Note that cheating is not an issue for this algorithm, since we have other measures of validating players.
I have looked at TrueSkill, Glicko and ELO (which is what we're currently using). I like the idea of TrueSkill/Glicko where you have a deviation that is used to determine how precise a rating is, but none of the algorithms take the random teams perspective into account and seem to be mostly based on 1v1 or FFA games.
It was suggested somewhere that you rate players as if each player from the winning team had beaten all the players on the losing team (25 "duels"), but I am unsure if that is the right approach, since it might wildly inflate the rating when a really poor player is on the winning team and gets a win vs. a very good player on the losing team.
Any and all suggestions are welcome!
EDIT: I am looking for an algorithm for established players + some way to rank newbies, not the two combined. Sorry for the confusion.
There is no AI and players only play each other. Games are determined by win/loss (there is no draw).

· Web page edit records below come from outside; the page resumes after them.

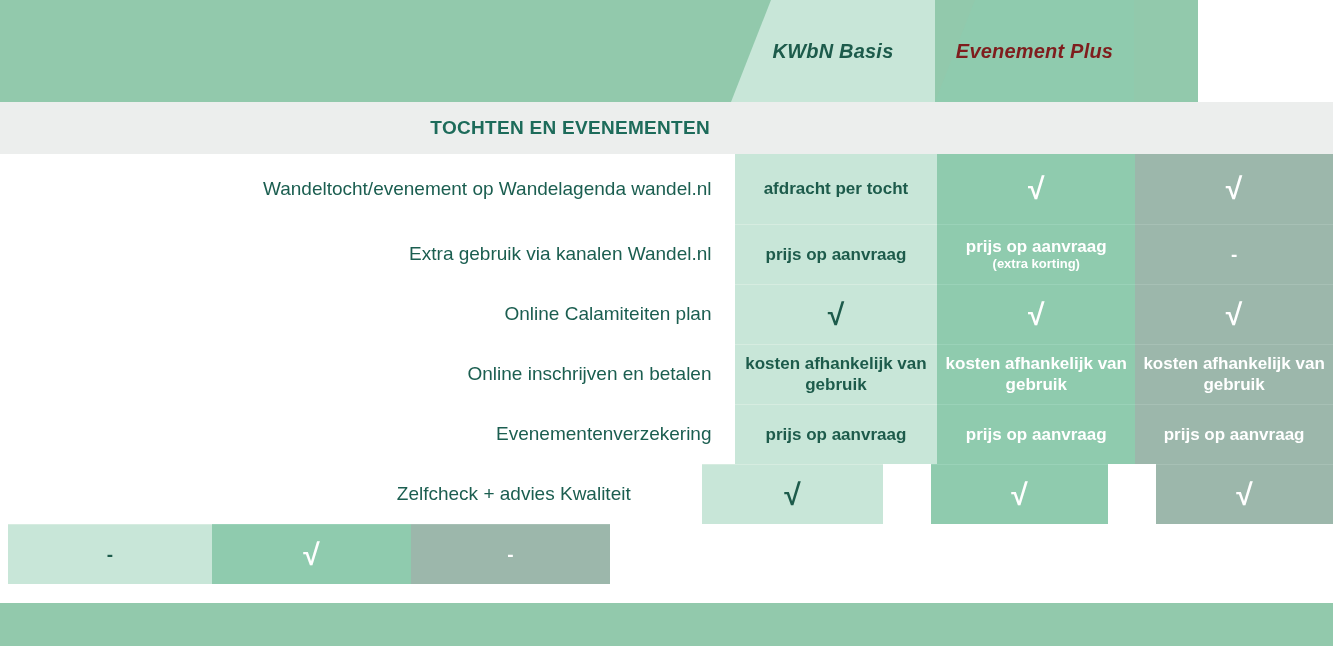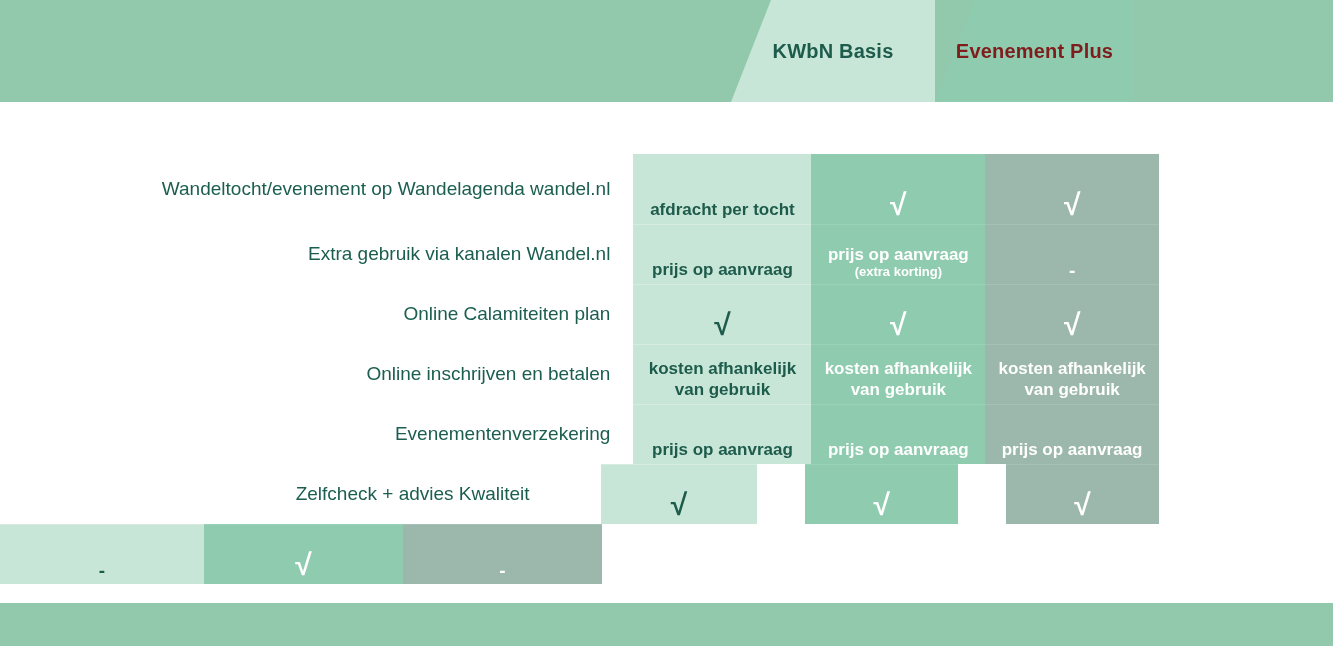--- a/index.html
+++ b/index.html
@@ -19,23 +19,24 @@
     position: relative;
     width: 1333px;
     height: 646px;
     background: #ffffff;
   }
 
   
   .header-band {
     position: absolute;
     top: 0; left: 0;
-    width: 1333px;
+    width: 1198px;
     height: 102px;
     background: #92c9ac;
+    font-style: italic;
   }
   .hdr-col {
     position: absolute;
     top: 0;
     height: 102px;
     display: flex;
     align-items: center;
     justify-content: center;
     font-size: 20px;
     font-weight: bold;
@@ -89,39 +90,40 @@
   
   .table {
     position: absolute;
     top: 154px;
     left: 0;
     width: 1333px;
   }
   .row {
     position: relative;
     display: flex;
-    width: 1159px;
+    width: 1333px;
+    padding-left: 8px;
   }
   .cell-label {
     width: 731px;
     display: flex;
     align-items: center;
     justify-content: flex-end;
     padding-right: 23px;
     text-align: right;
     color: #1b5e50;
     font-size: 19px;
     line-height: 1.25;
     background: #ffffff;
   }
   .cell {
     display: flex;
     flex-direction: column;
     align-items: center;
-    justify-content: flex-end;
+    justify-content: center;
     text-align: center;
     padding: 4px 8px;
   }
   .cell-1 { width: 204px; background: #c8e6d8; color: #1d5b4b; }
   .cell-2 { width: 199px; background: #8fcbae; color: #1d5b4b; }
   .cell-3 { width: 199px; background: #9cb7ab; color: #ffffff; }
 
   .cell-2 .v-check, .cell-3 .v-check { color: #ffffff; }
   .cell-1 .v-check { color: #1d5b4b; }
 
@@ -176,20 +178,23 @@
 
   <div class="header-band">
     <div class="hdr-col hdr-col-1">
       <span>KWbN Basis</span>
     </div>
     <div class="hdr-col hdr-col-2">
       <span>Evenement Plus</span>
     </div>
   </div>
 
+  <div class="section-row">
+    <div class="section-title">TOCHTEN EN EVENEMENTEN</div>
+  </div>
 
   <div class="table" id="table-body">
       <div class="row" style="height: 70px;">
         <div class="cell-label">Wandeltocht/evenement op Wandelagenda wandel.nl</div>
         <div class="cell cell-1">
           <span class="v-text">afdracht per tocht</span>
         </div>
         <div class="cell cell-2">
           <span class="v-check">√</span>
         </div>

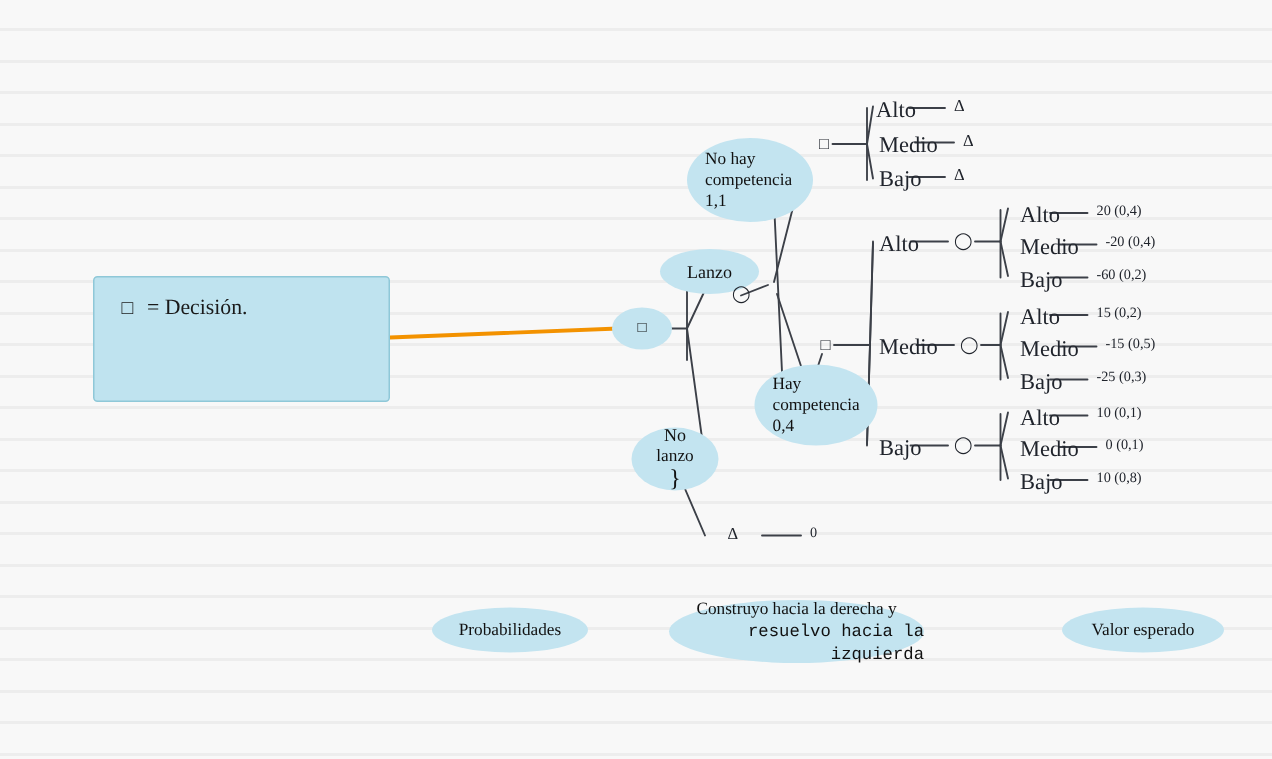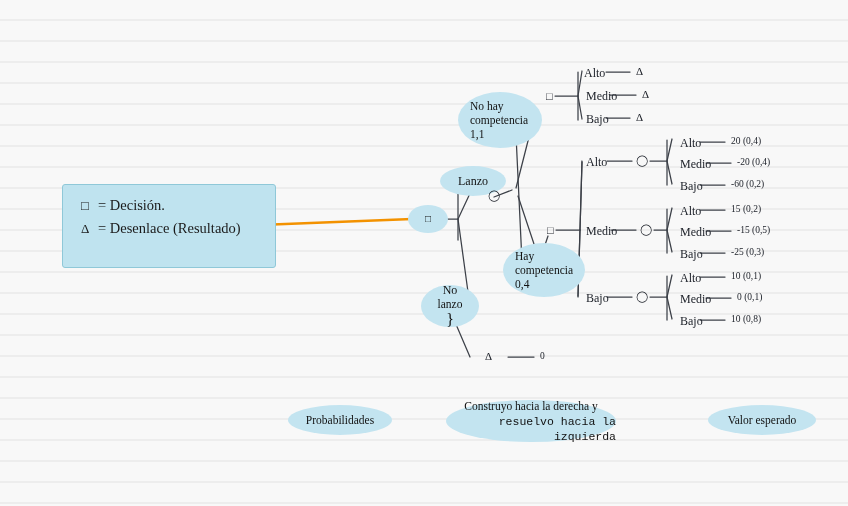--- a/index.html
+++ b/index.html
@@ -31,21 +31,21 @@
     width: 848px; height: 506px;
     pointer-events: none;
   }
   .node {
     position: absolute;
     pointer-events: auto;
   }
   
   .legend {
     left: 62px; top: 184px;
-    width: 214px; height: 84px;
+    width: 198px; height: 84px;
     background: #bfe3ef;
     border: 1px solid #8fc8d8;
     border-radius: 3px;
     box-sizing: border-box;
     padding: 9px 0 0 18px;
     color: #1a1a1a;
     font-size: 14.5px;
     line-height: 22px;
   }
   .legend div { white-space: nowrap; }
@@ -68,21 +68,21 @@
     box-sizing: border-box;
   }
   .bubble.lefttext {
     justify-content: flex-start;
     text-align: left;
   }
   .bubble-inner { line-height: 14px; font-size: 11.5px; }
   
   .lbl {
     position: absolute;
-    font-size: 12px;
+    font-size: 15px;
     color: #20242c;
     white-space: nowrap;
     pointer-events: auto;
   }
   .lbl.val { font-size: 9.5px; }
   .glyph {
     position: absolute;
     color: #20242c;
     pointer-events: auto;
     white-space: nowrap;
@@ -165,23 +165,20 @@
 
     <line x1="455" y1="322" x2="470" y2="357"></line>
     <line x1="508" y1="357" x2="534" y2="357"></line>
   </g>
 </svg>
 
 <div class="node legend">
   <div>
     <span class="gl">□</span><span>= Decisión.</span>
   </div>
-  <div>
-    <span class="gl">Δ</span><span>= Desenlace (Resultado)</span>
-  </div>
 </div>
 
 <div class="node bubble" style="left:408px; top:205px; width:40px; height:28px;">
   <span class="bubble-inner" style="font-size:10px;">□</span>
 </div>
 
 <div class="node bubble" style="left:440px; top:166px; width:66px; height:30px;">
   <span class="bubble-inner" style="font-size:12px;">Lanzo</span>
 </div>
 

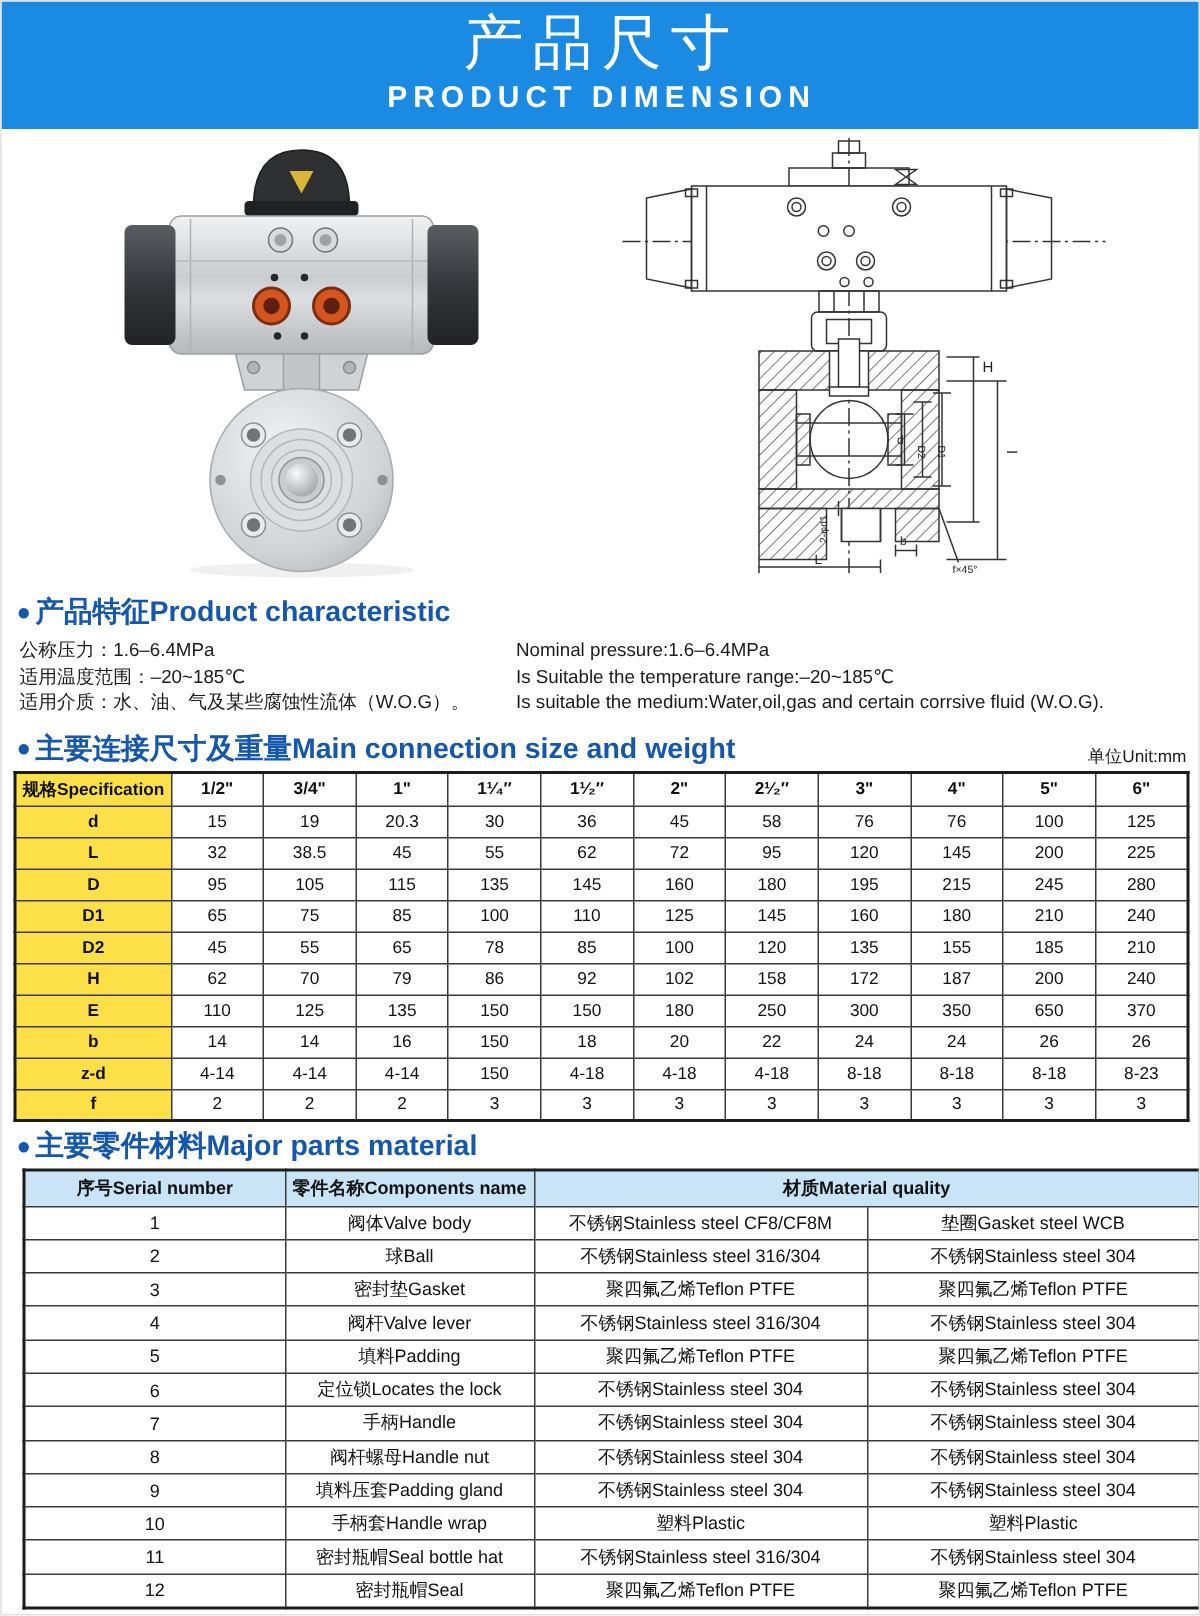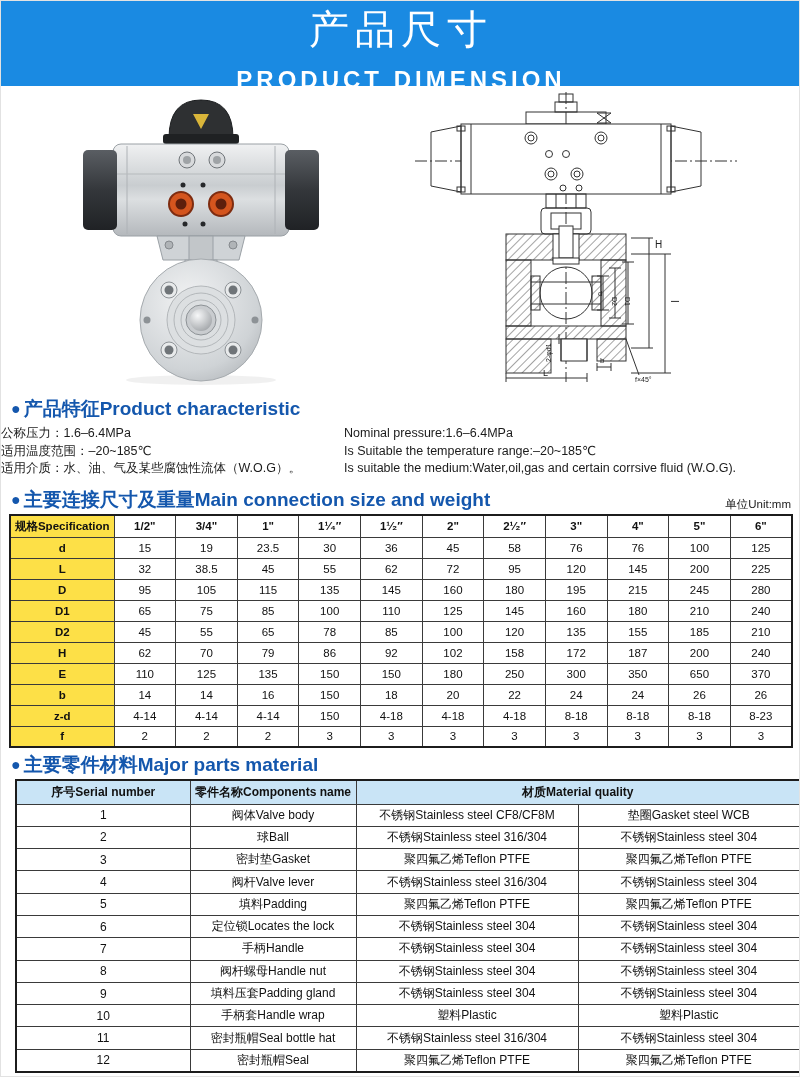--- a/index.html
+++ b/index.html
@@ -2,34 +2,34 @@
 <html><head>
 <meta charset="utf-8">
 <style>
   html,body{margin:0;padding:0;background:#eef0f2;}
   *{box-sizing:border-box;font-family:"Liberation Sans","DejaVu Sans",sans-serif;}
   .page{position:relative;width:800px;height:1077px;margin:0 auto;background:#ffffff;overflow:hidden;border:1px solid #e2e2e2;}
 
   
   .banner{position:absolute;top:0;left:0;width:800px;height:85px;background:#1a8ae2;text-align:center;color:#fff;}
   .banner .cn{margin:0;padding-top:6px;font-size:40px;font-weight:normal;letter-spacing:6px;line-height:44px;}
-  .banner .en{margin:16px;font-size:24px;font-weight:bold;letter-spacing:4px;line-height:26px;}
+  .banner .en{margin:1px;font-size:20px;font-weight:bold;letter-spacing:4px;line-height:26px;}
 
   
   .media{position:absolute;top:85px;left:0;width:800px;height:308px;display:flex;}
   .media .half{width:400px;height:300px;}
 
   
   .sec-head{display:flex;align-items:center;color:#1457ad;font-weight:bold;font-size:19px;line-height:24px;}
   .sec-head .bullet{font-size:16px;margin:0 3px 0 10px;color:#1457ad;}
 
   
   .chars{position:absolute;top:396px;left:0;width:800px;}
   .chars .cols{display:flex;margin-top:4px;}
-  .chars .col-cn{width:340px;}
+  .chars .col-cn{width:340px;padding-left:12px;}
   .chars .col-en{flex:1;padding-left:3px;}
   .chars p{margin:0;font-size:12.5px;line-height:17.5px;color:#1b1b1b;}
 
   
   .size-sec{position:absolute;top:487px;left:0;width:800px;}
   .size-sec .head-row{display:flex;align-items:flex-end;justify-content:space-between;padding-right:10px;}
   .unit-note{font-size:11.5px;color:#1b1b1b;}
   table{border-collapse:collapse;}
   .size-table{position:absolute;top:26px;left:8px;width:784px;table-layout:fixed;}
   .size-table th,.size-table td{border:1px solid #3a3a3a;text-align:center;padding:0;font-size:11.5px;color:#111;height:21px;background:#fff;}
@@ -281,21 +281,21 @@
             <th>4"</th>
             <th>5"</th>
             <th>6"</th>
           </tr>
         </thead>
       <tbody id="size-body">
           <tr>
             <th class="lab">d</th>
             <td>15</td>
             <td>19</td>
-            <td>23.5</td>
+            <td>20.3</td>
             <td>30</td>
             <td>36</td>
             <td>45</td>
             <td>58</td>
             <td>76</td>
             <td>76</td>
             <td>100</td>
             <td>125</td>
           </tr>
           <tr>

Provisional ranking systems are always imperfect, but the better ones (such as Elo) are designed to adjust provisional ratings more quickly than for ratings of established players. This acknowledges that trying to establish an ability rating off of just a few games with other players will inherently be error-prone.
I think you should use the average rating of all players on the opposing team as the input for establishing the provisional rating of the novice player, but handle it as just one game, not as N games vs. N players. Each game is really just one data sample, and the Elo system handles accumulation of these games to improve the ranking estimate for an individual player over time before switching over to the normal ranking system.
For simplicity, I would also not distinguish between established and provisional ratings for members of the opposing team when calculating a new provision rating for some member of the other team (unless Elo requires this). All of these ratings have implied error, so there is no point in adding unnecessary complications of probably little value in improving ranking estimates.

First off: It is very very unlikely that you will find a perfect system. Every system will have a flaw somewhere.
And to answer your question: Perhaps the ideas here will help: Lehman Rating on OkBridge.
This rating system is in use (since 1993!) on the internet bridge site called OKBridge. Bridge is a partnership game and is usually played with a team of 2 opposing another team of 2. The rating system was devised to rate the individual players and caters to the fact that many people play with different partners.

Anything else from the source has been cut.